As recently as last week I was receiving concerned letters from friends in the US, who were outraged by reports that the Tamils were victims of aid discrimination. Mind you, there are hundreds of camps — and some on both sides of the No Man’s Land are being shortchanged. But this seems to be more an issue of disorganization, or location, than of intentional slight. This observation is confirmed by Roy Wadia, a communications officer for the WHO, as he returns from several Tiger-controlled camps near Jaffna.
“We found them well supplied, and very well-organized,” Wadia tells me. “And we heard nothing from the Tamils that would indicate otherwise.”
The fact is, it’s difficult to be a refugee in any context. Wearing that label means that some very fundamental things are being denied you. There is no doubt that some camps are better off than others, and on the radar of more NGOs. Others are simply more accessible, literally along the road, where the most off-the-cuff relief teams might stop to drop off a load of coloring books or Pampers.

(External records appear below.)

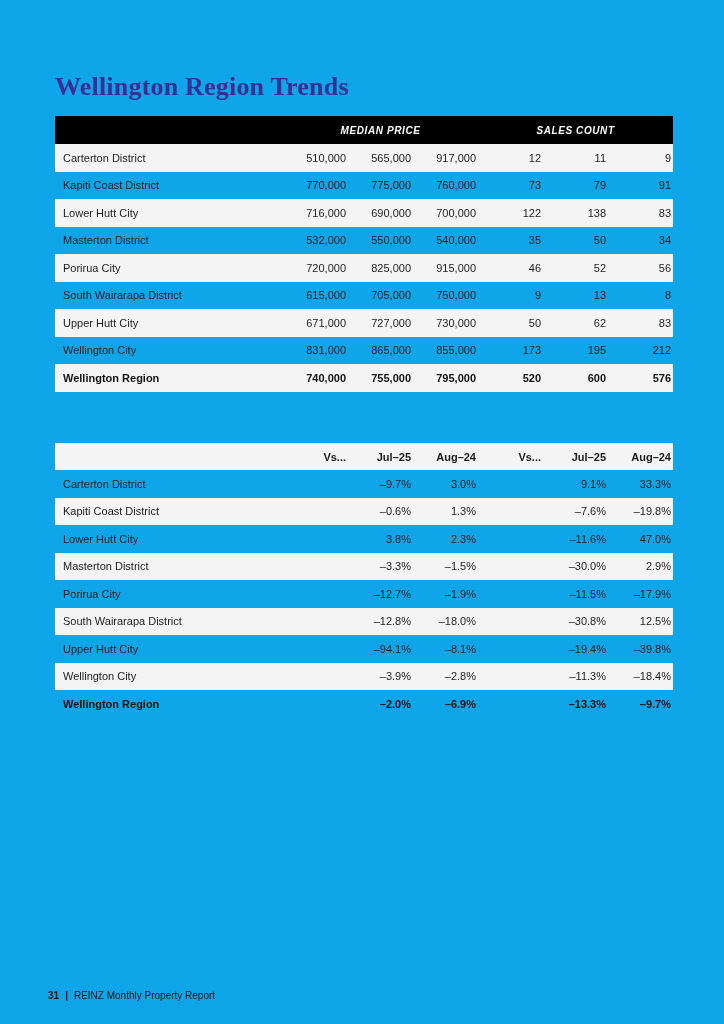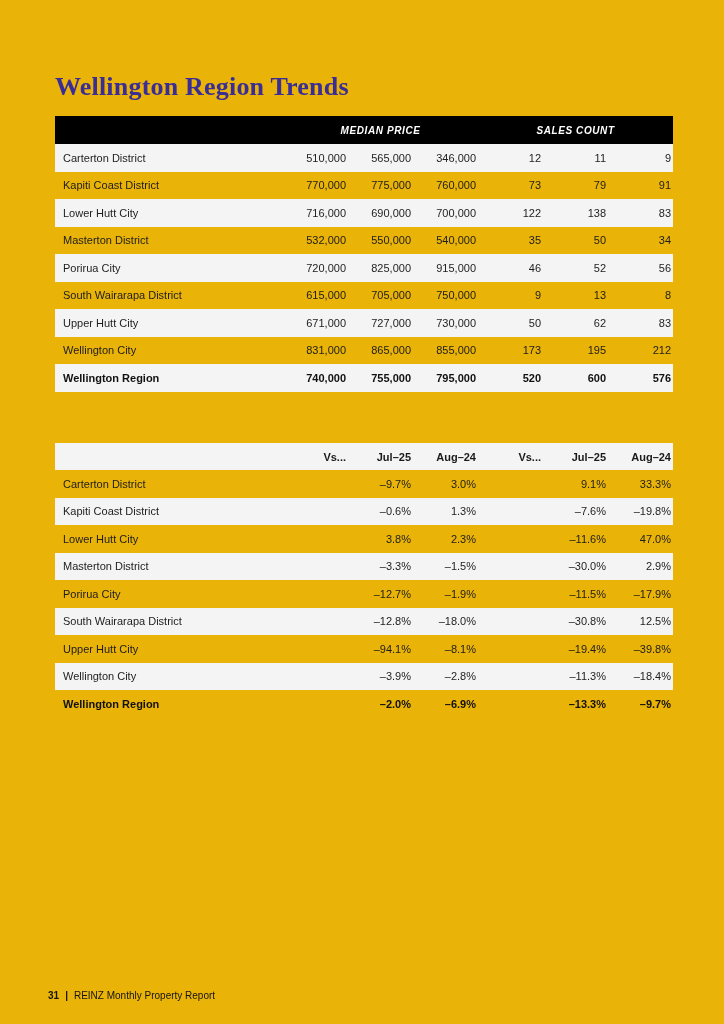--- a/index.html
+++ b/index.html
@@ -2,21 +2,21 @@
 <html><head>
 <meta charset="utf-8">
 <style>
   * { margin:0; padding:0; box-sizing:border-box; }
   html,body { background:#ffffff; }
   body {
     width:724px; height:1024px;
     font-family:"Liberation Sans", sans-serif;
     color:#1d1d1d;
   }
-  .page { position:relative; width:724px; height:1024px; overflow:hidden; background:#eab308; }
+  .page { position:relative; width:724px; height:1024px; overflow:hidden; background:#0ea5e9; }
 
   .title {
     position:absolute; left:55px; top:72px;
     font-family:"Liberation Serif", "DejaVu Serif", serif;
     font-size:26px; font-weight:600; color:#3b2d96; letter-spacing:.2px;
   }
 
   table {
     position:absolute; left:55px;
     width:618px; border-collapse:collapse; table-layout:fixed;
@@ -79,21 +79,21 @@
         <th></th>
         <th colspan="3">MEDIAN PRICE</th>
         <th colspan="3">SALES COUNT</th>
       </tr>
     </thead>
     <tbody id="t1body">
         <tr>
           <td class="lbl">Carterton District</td>
           <td class="num">510,000</td>
           <td class="num">565,000</td>
-          <td class="num">346,000</td>
+          <td class="num">917,000</td>
           <td class="num">12</td>
           <td class="num">11</td>
           <td class="num">9</td>
         </tr>
         <tr>
           <td class="lbl">Kapiti Coast District</td>
           <td class="num">770,000</td>
           <td class="num">775,000</td>
           <td class="num">760,000</td>
           <td class="num">73</td>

From my limited research, I’m reasonably confident that the Tamil camps, in Tiger-controlled areas, are being treated as well as their Moslem, Hindu and Christian compatriots — and that the rumors of their neglect have been greatly exaggerated. The real issue is, what does the LTTE leadership hope to gain from such claims — which serve only to undermine this country’s fragile peace process.
A short disclaimer. This dispatch was originally meant to be brief; merely an introduction to Dwayne’s photos of the Tamils. Our goal here is not to settle the question of the camps, but to shed light on the Tamils in the LTTE zones. We hope the accompanying images underscore the fact that the tsunami victims in these areas are exactly like the refugees we have visited elsewhere: a people whose plight transcends religion or ideology.